Just as Catholic worship incorporates the astronomical worship of Eden, the post-Fall agricultural festivals, and the religious observances of the Old Law, so too does it, as the Tabernacle did, employ all of creation, all of reality, in the worship of God.  No longer is God symbolically present by His footstool but is now substantially present in the Tabernacle containing the Blessed Sacrament.  Images of the inhabitants of heaven – angels and saints – should fittingly adorn the church building.  Candles give their light during the various liturgical ceremonies.  Water is found in the holy water stoops.  Water, wine, and bread are offered to God.  Linen from flax plants dress the ministers and altar and is the material of the pall, corporal, and purificator.  Animals are represented by the bees and silkworms – “creeping things” of the sixth day – which provide the wax and silk for the candles and vestments.  Stained glass windows let in the natural light of the sun, moon, and stars.  The altar, stone.9

There is still one portion of creation, however, the portion of creation which makes the worship of the material world rational (see Rom 12:1) and befitting the God Who is to be adored “in spirit and in truth” (Joh 4:23), which has not yet been addressed – “And God created man to his own image: to the image of God he created him: male and female he created them.”  But this treatment will be for another time.

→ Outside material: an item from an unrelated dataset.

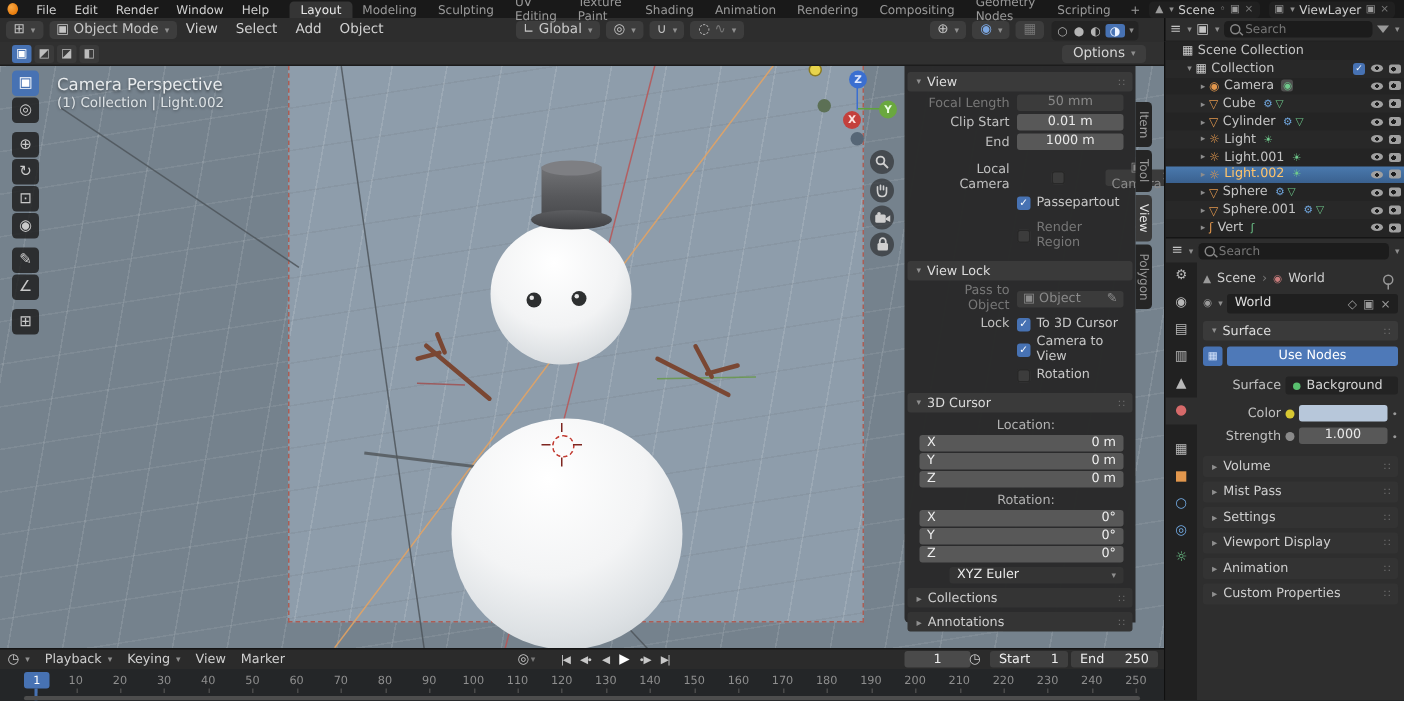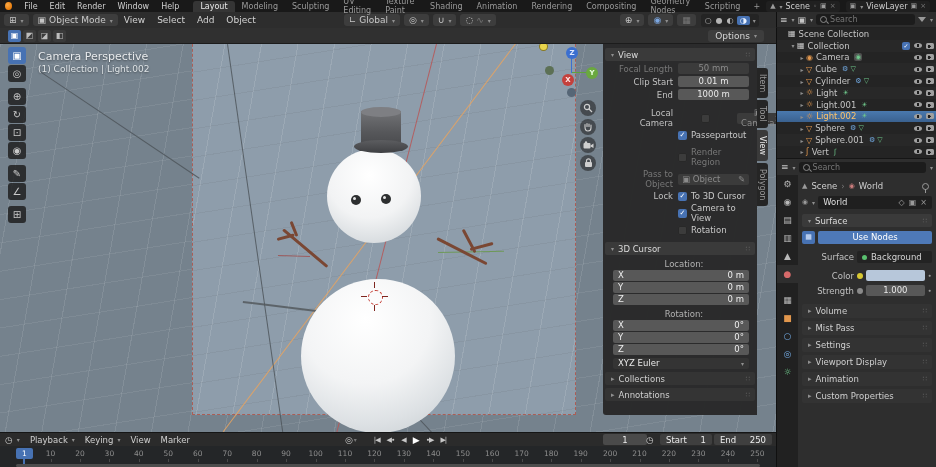"View Lock" div.pnl-head { html: none -> <div> <span>▾</span> <span>View Lock</span> </div> }
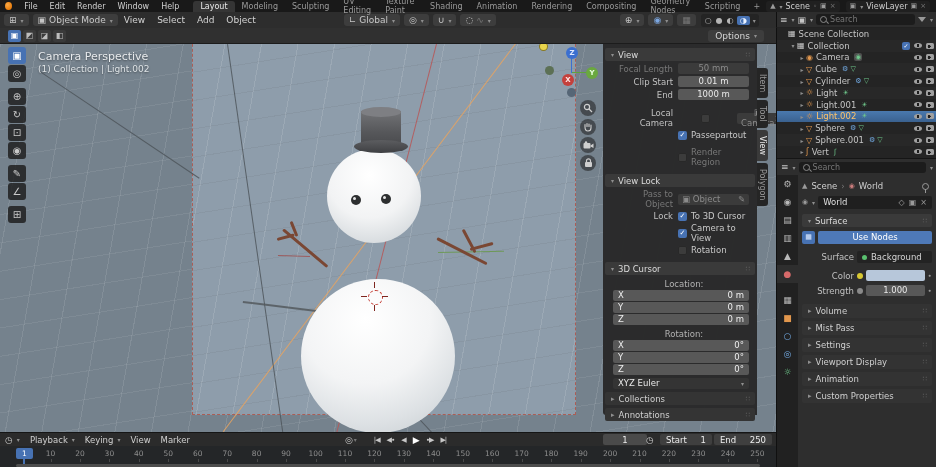"XYZ Euler" span.field { margin-left: none -> 20px }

William Rock, FSSP was ordained in the fall of 2019 and is currently assigned to Regina Caeli Parish in Houston, TX.

  1. The instructions given by God and the construction are recounted in the Book of Exodus, chapters 25-40.
  2. The Ark itself can also be seen as a special presence of God. See Hanh, Scott W. The Kingdom of God as Liturgical Empire – A Theological Commentary on 1-2 Chronicles. (Grand Rapids: Baker Publishing Group, 2012), 119.

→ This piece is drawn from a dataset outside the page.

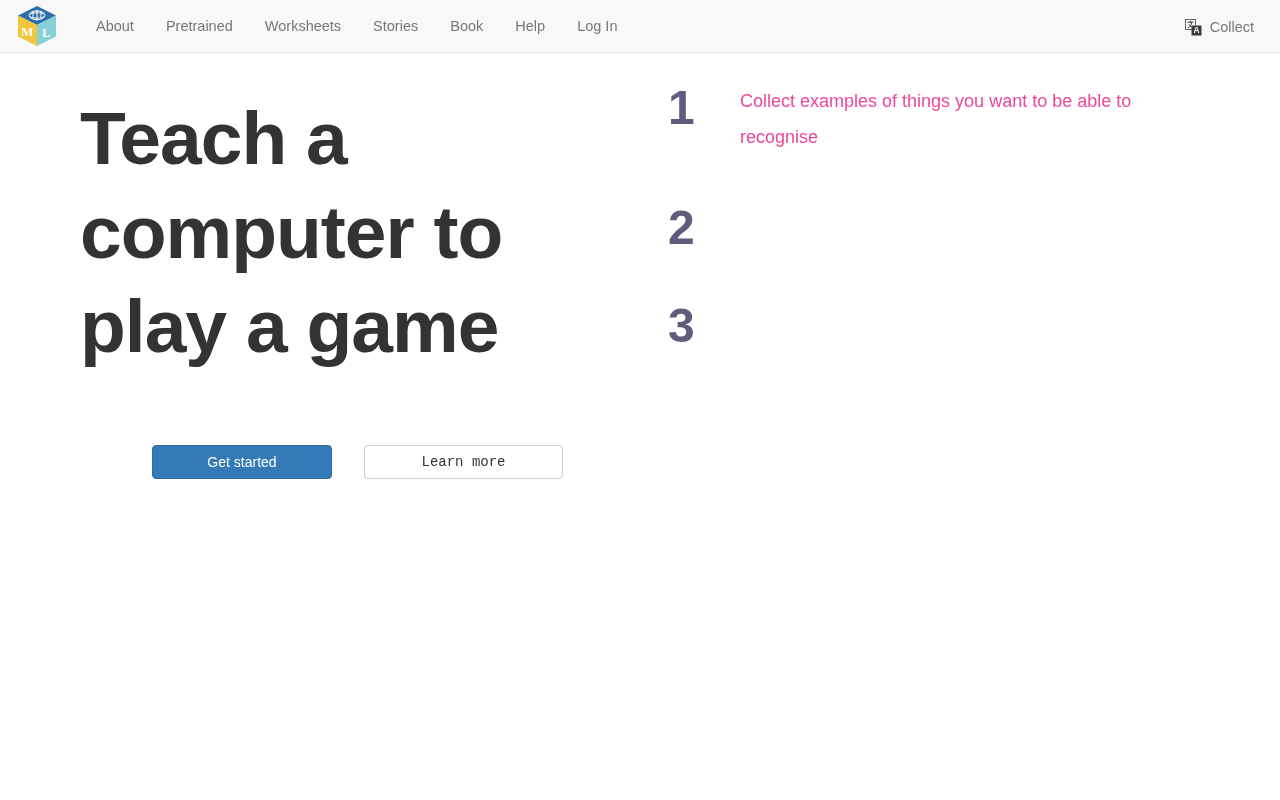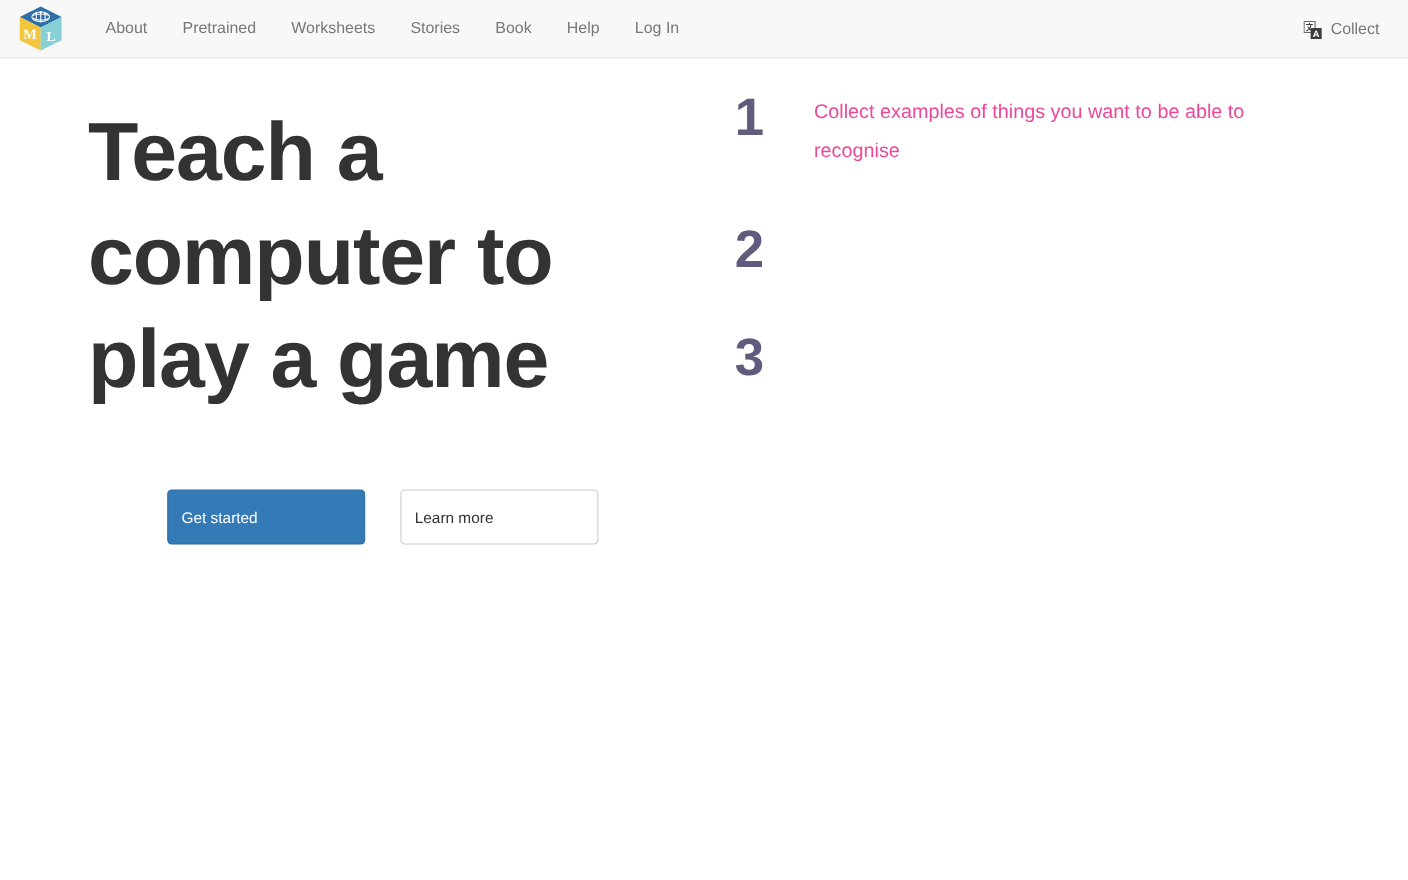"Get started" .btn { padding: 14px 12px -> 6px 12px; text-align: left -> center }
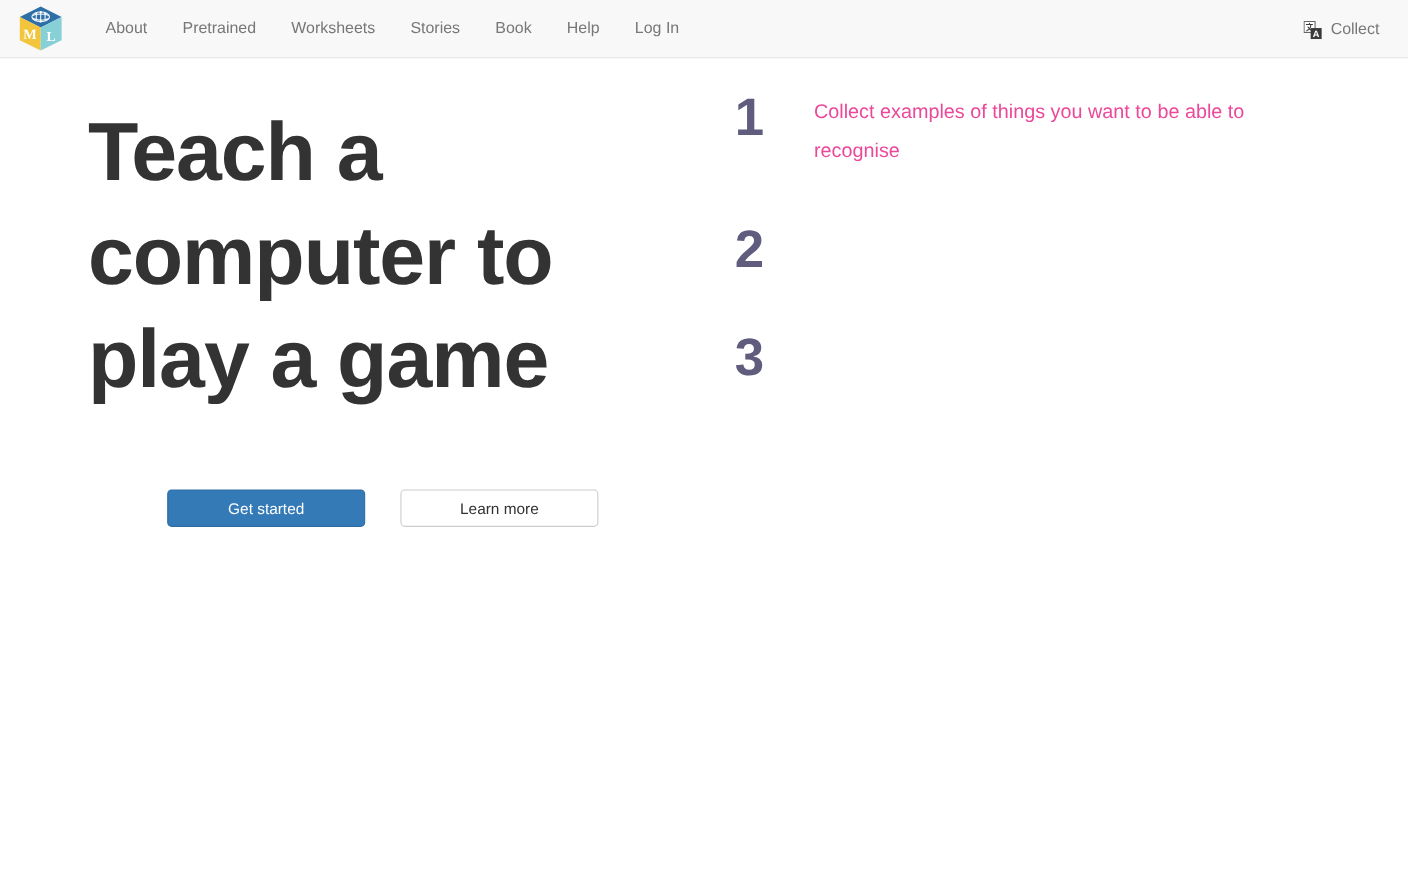"Learn more" .btn-default { font-family: none -> Liberation Mono, monospace; width: 180px -> 199px }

  3. The quotes concerning God’s creation throughout are taken from Genesis, Chapter 1.
  4. Denzinger, Henry. The Sources of Catholic Dogma [1954]. (Fitzwilliam: Loreto Publications, 2010), §26.
  5. Hahn, 118.
  6. See The Levitical Offerings And Sacrifices for a summary of the various sacrifices commanded by God.
  7. Hahn, 120.
  8. Hahn,115-116.
  9. Until recently, the table/mensa and supports of a fixed altar were to be made of stone. Otherwise, a stone containing the relics of martyrs and consecrated by a Bishop was necessary (see Matters Liturgical nn. 71-75). The General Rubrics of the 1962 Missal state the following: “525. The altar on which the most holy sacrifice of the Mass is to be celebrated must be wholly of stone, and duly consecrated; or at least it must have a stone slab, or an altar stone, likewise duly consecrated, large enough to hold the host and the greater part of the chalice; or again, by apostolic indult, an antimension [a piece of linen containing relics], duly blessed” (translation taken from Divinum Officium).